Code Retrieval for MILP Instance Generation
Tianxing Yang, Huigen Ye, Hua Xu
TL;DR
MILP solvers, especially learning-based ones, require large, high-quality MILP instance data, which is scarce and often class-specific. The authors reformulate MILP Instance Generation as MILP Code Generation, building a large MILP library via MILP-Evolve, and train a contrastive MILP embedding model to derive MILP-EmbedSim, a cross-scale similarity metric.
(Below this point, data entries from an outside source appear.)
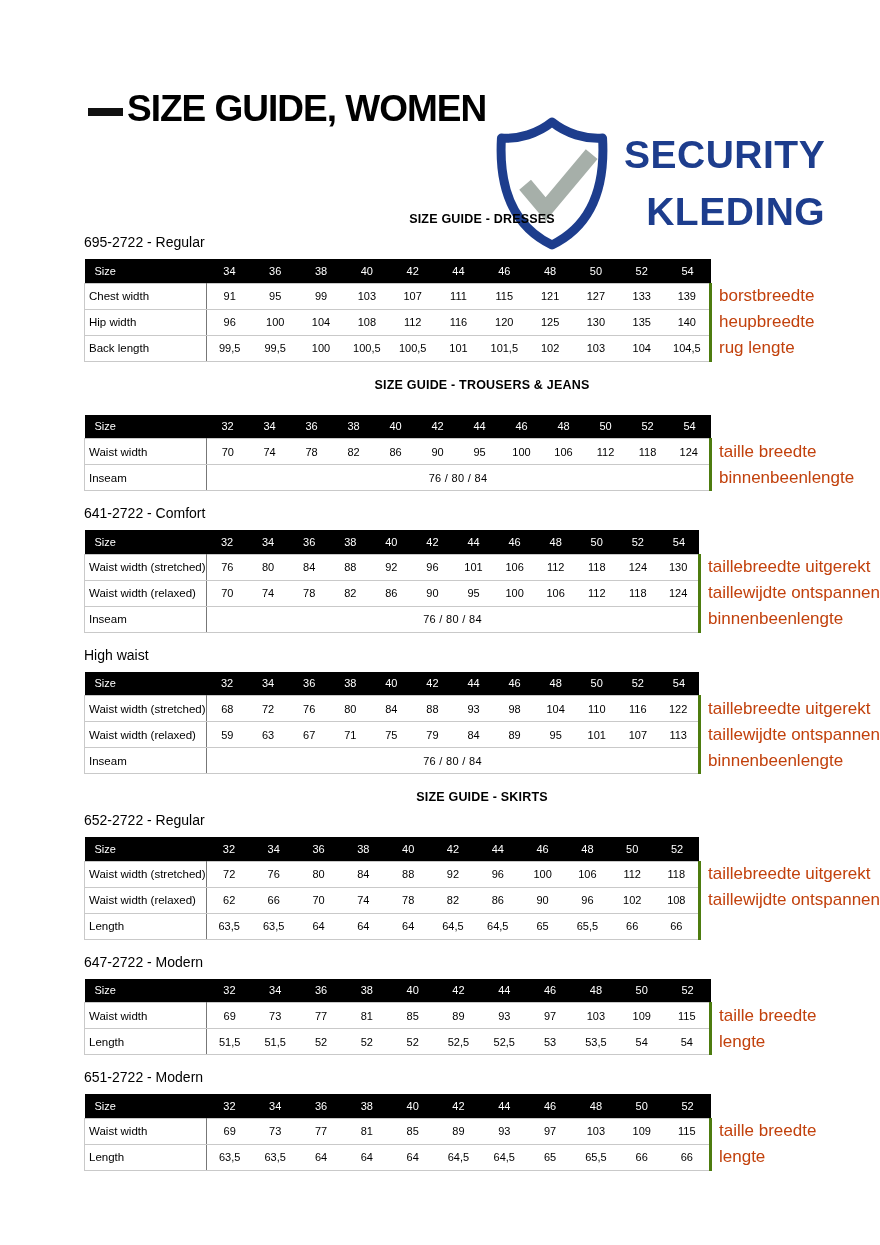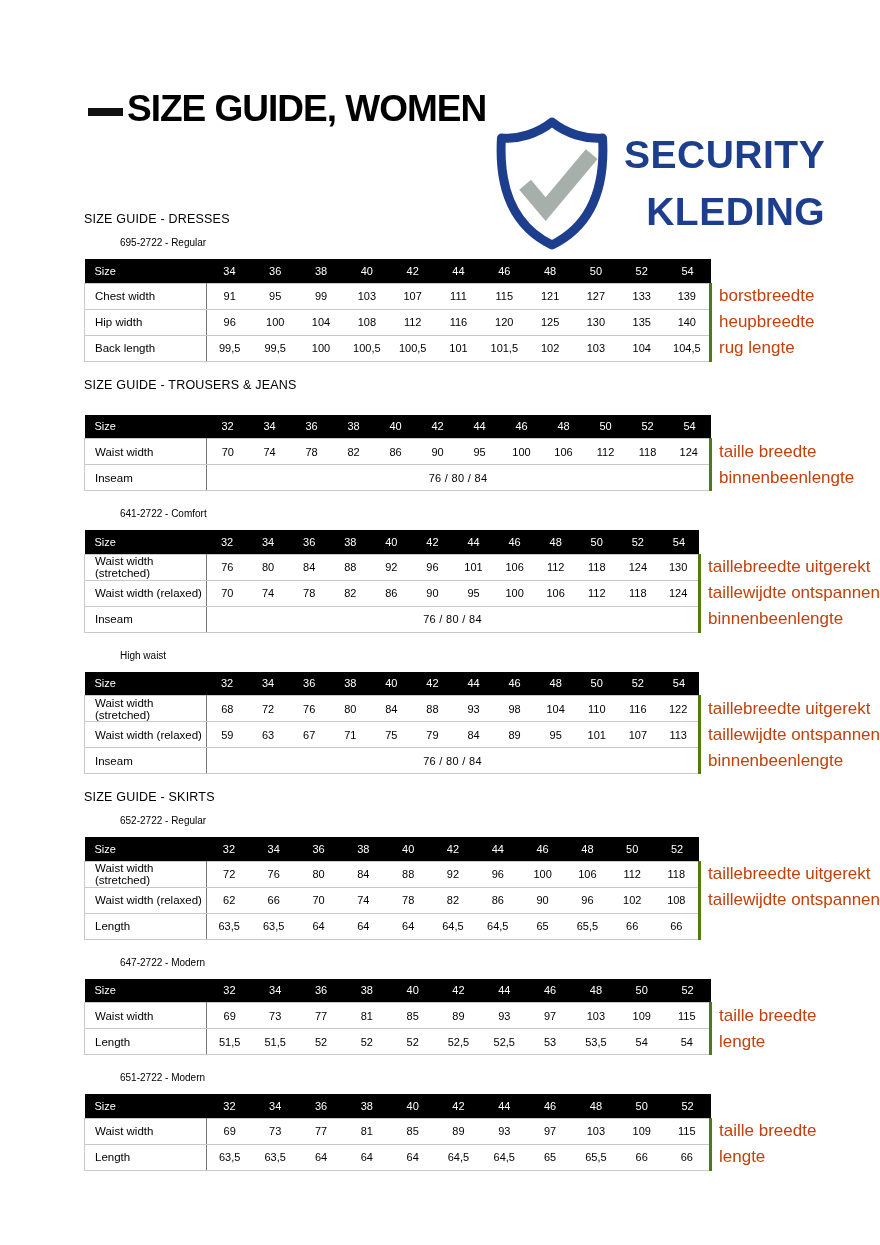"SIZE GUIDE - DRESSES" .section-heading { font-weight: normal -> bold; text-align: none -> center }
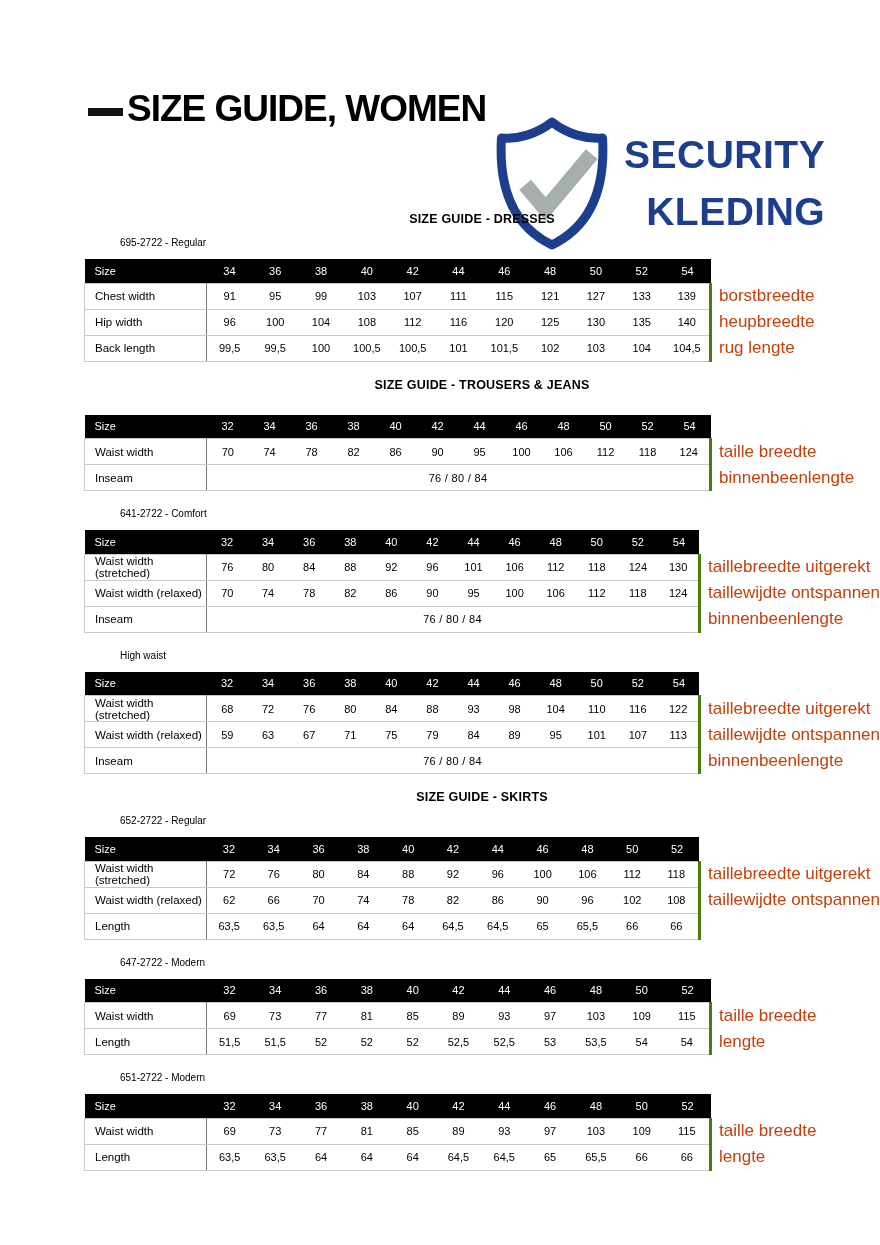"695-2722 - Regular" .table-subtitle { font-size: 10px -> 14px; margin-left: 36px -> none }
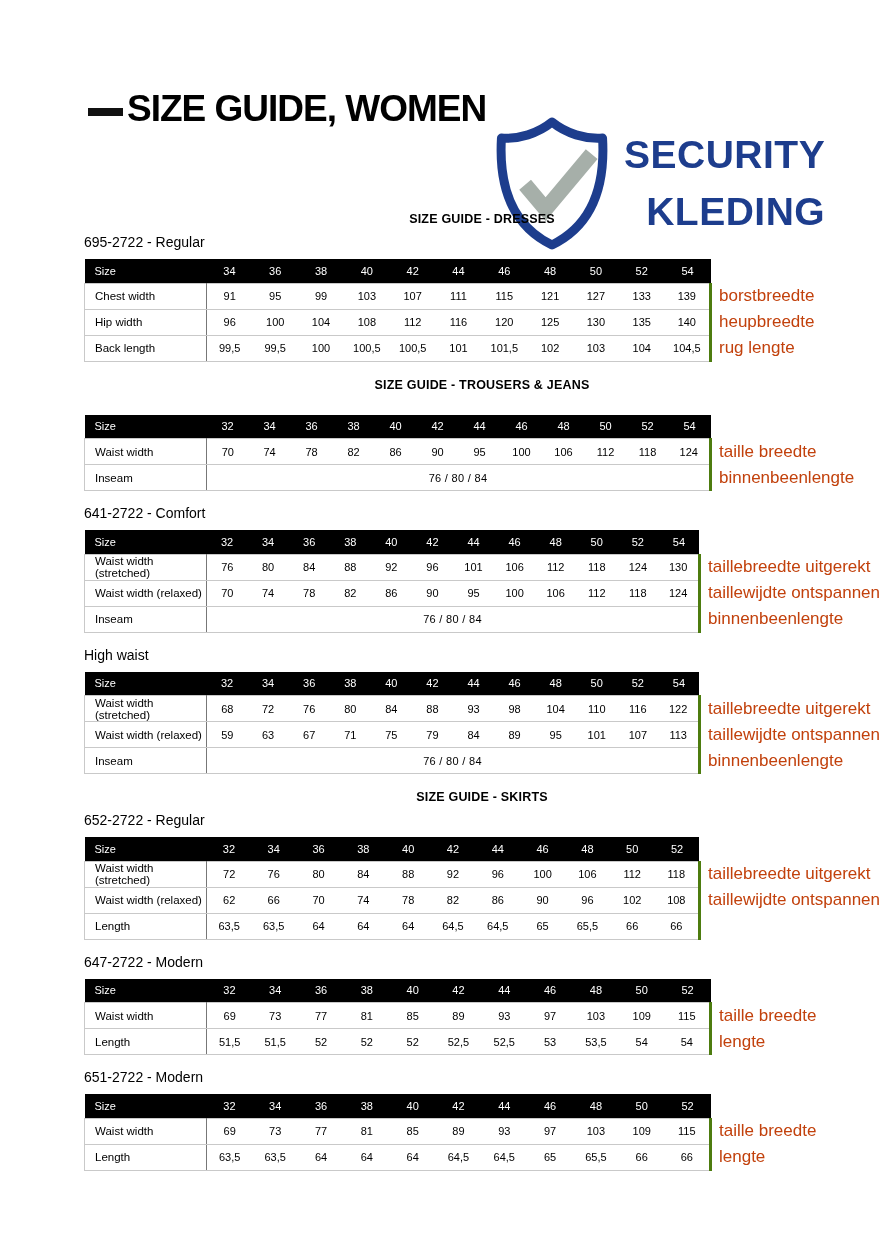"Chest width" table.size-table tbody td.label { padding-left: 10px -> 4px }
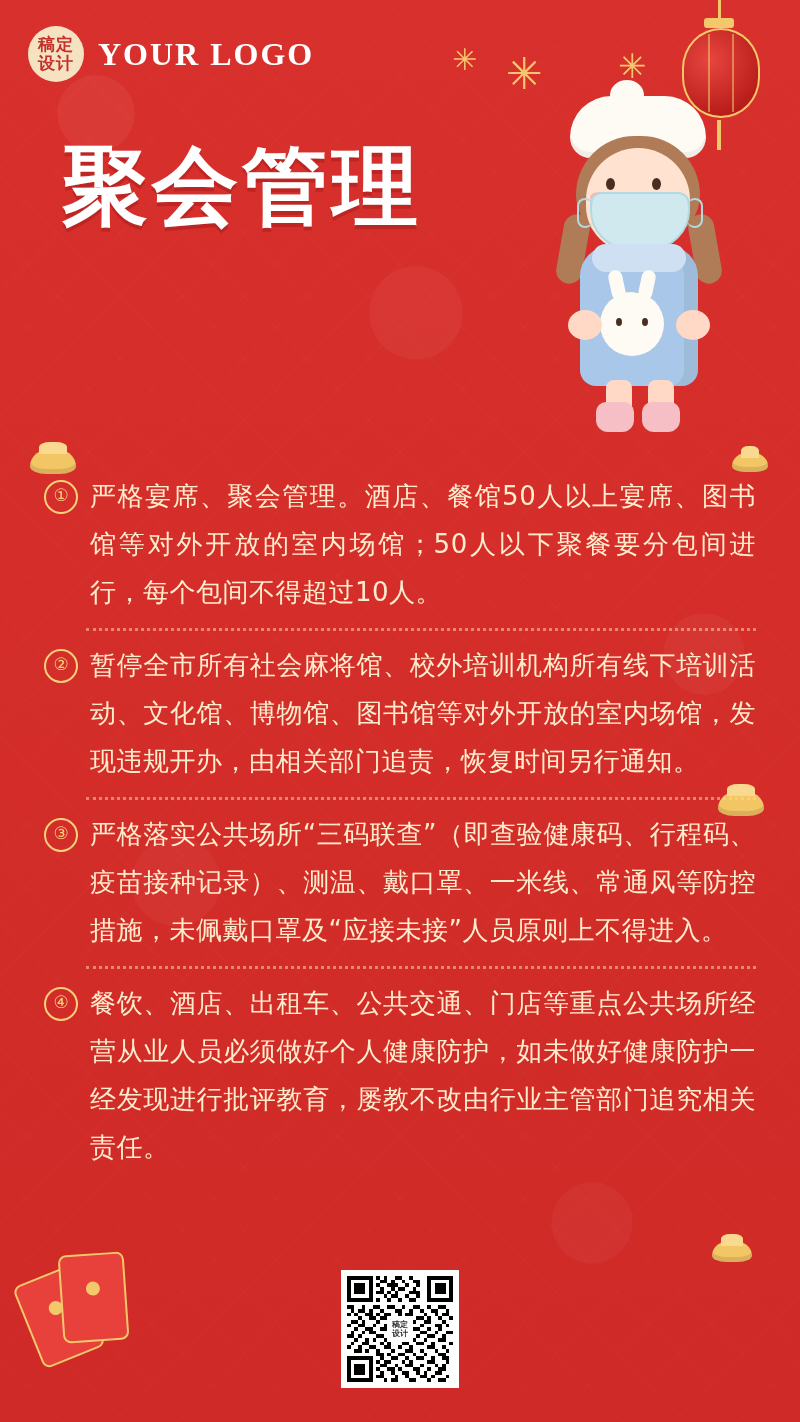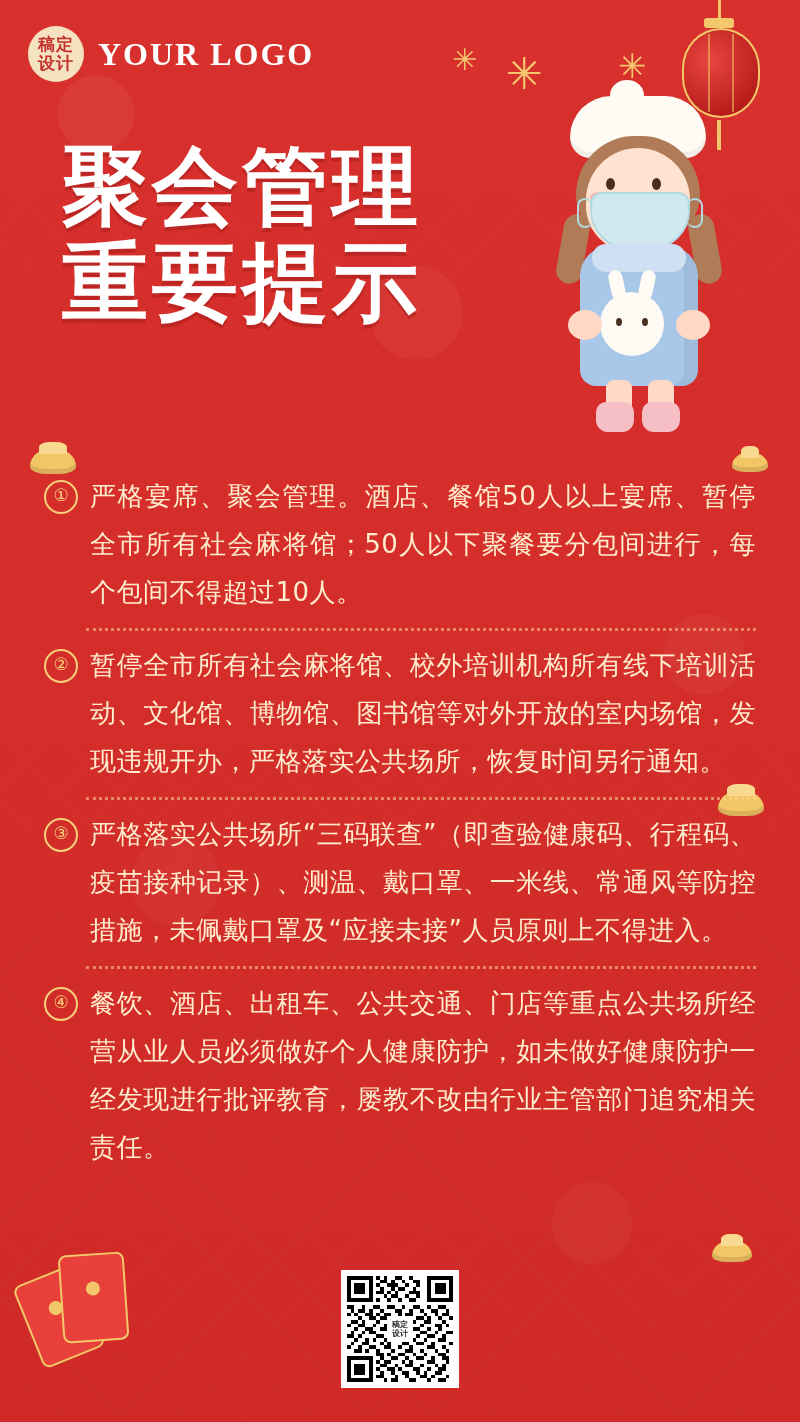"重要提示" div.headline-line { html: <div>重要提示</div> -> none }
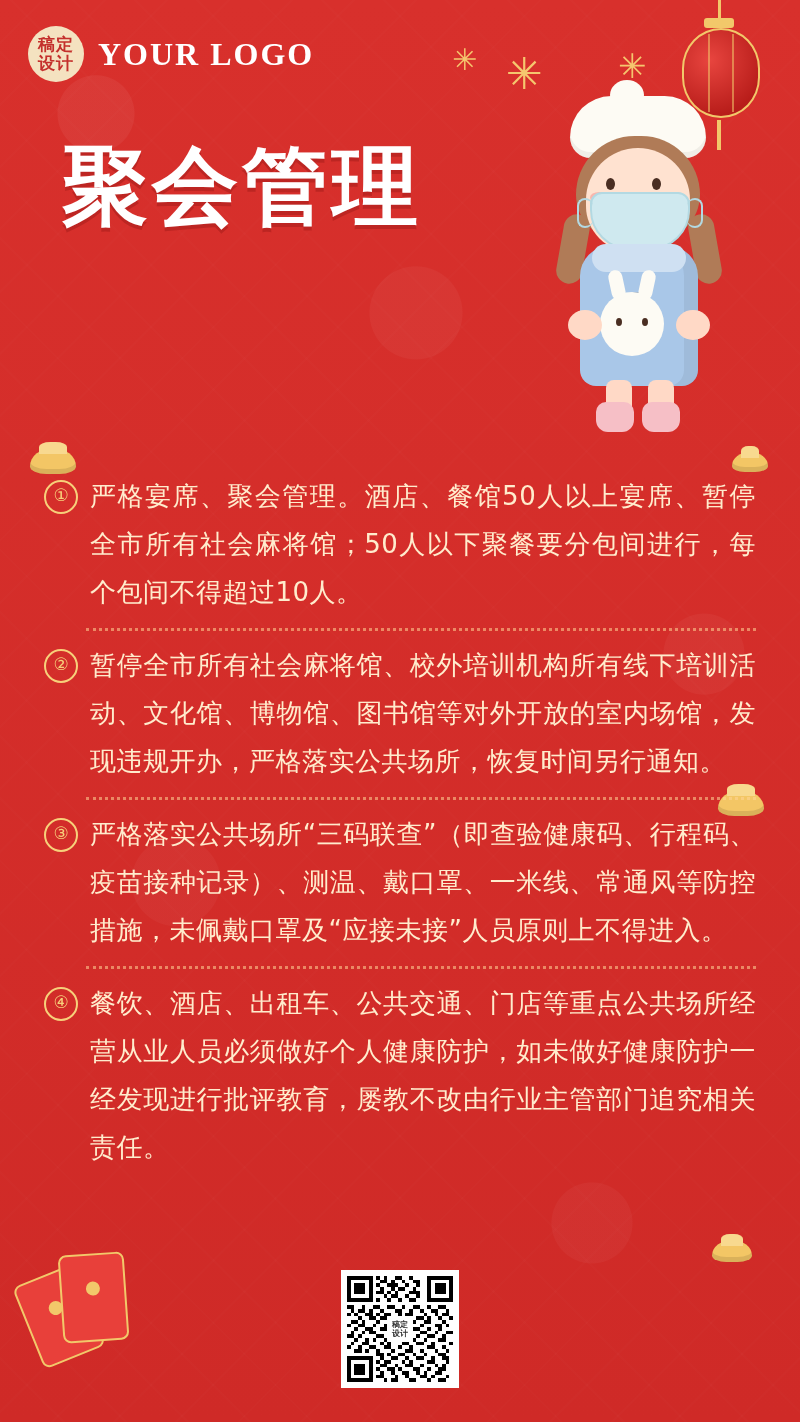"严格宴席、聚会管理。酒店、餐馆50人以上宴席、暂停全市所有社会麻将馆；50人以下" div.text { text: 暂停全市所有社会麻将 -> 图书馆等对外开放的室内场 }
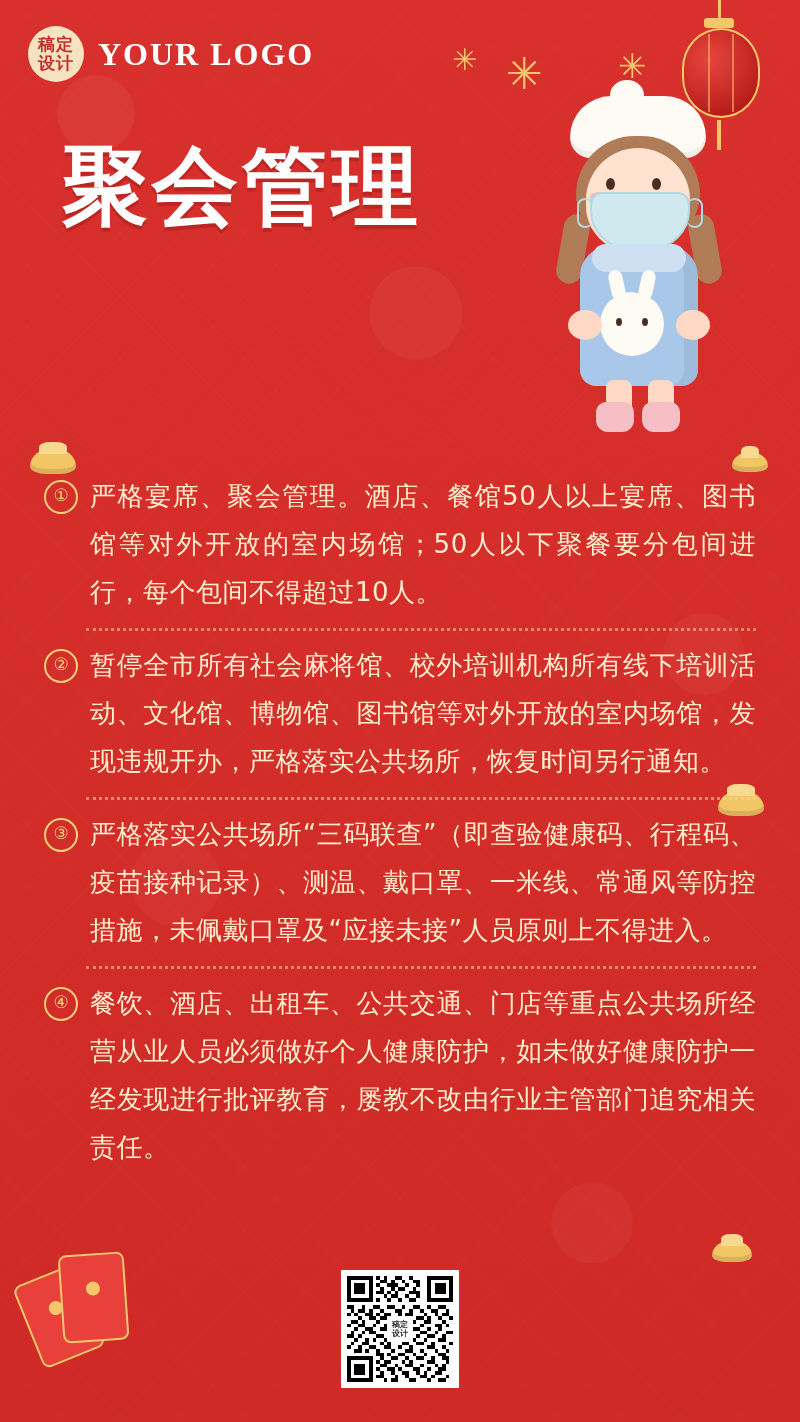"暂停全市所有社会麻将馆、校外培训机构所有线下培训活动、文化馆、博物馆、图书馆等对" div.text { text: 严格落实公共场所 -> 由相关部门追责 }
They then deploy MILP-Retrieval, a training-free code-retrieval pipeline that locates and executes generation code to produce new MILP instances similar to a target, enabling unified multi-class generation. Empirically, MILP-Retrieval outperforms baselines on both MILP Code Generation and MILP Instance Generation tasks, offering a scalable, interpretable and efficient path to generating data for learning-based MILP solvers.
Abstract
Mixed-Integer Linear Programming (MILP) is widely used in fields such as scheduling, logistics, and planning. Enhancing the performance of MILP solvers, particularly learning-based solvers, requires substantial amounts of high-quality data. However, existing methods for MILP instance generation typically necessitate training a separate model for each problem class and are computationally intensive when generating new instances. To address these limitations, we reformulate the MILP Instance Generation task as MILP Code Generation task, enabling efficient, flexible, and interpretable instance generation through code. Since MILP instances generated from code can vary significantly in scale, we introduce MILP-EmbedSim, a new similarity metric that accurately measures the similarity between instances of varying sizes within the same problem class. Leveraging this metric, we propose MILP-Retrieval, a pipeline that retrieves generation code from library to produce MILP instances highly similar to target instance. MILP-Retrieval outperforms baselines in both MILP Code Generation and Instance Generation tasks, provides a novel perspective on MILP instance generation and opens new possibilities for learning-based solvers.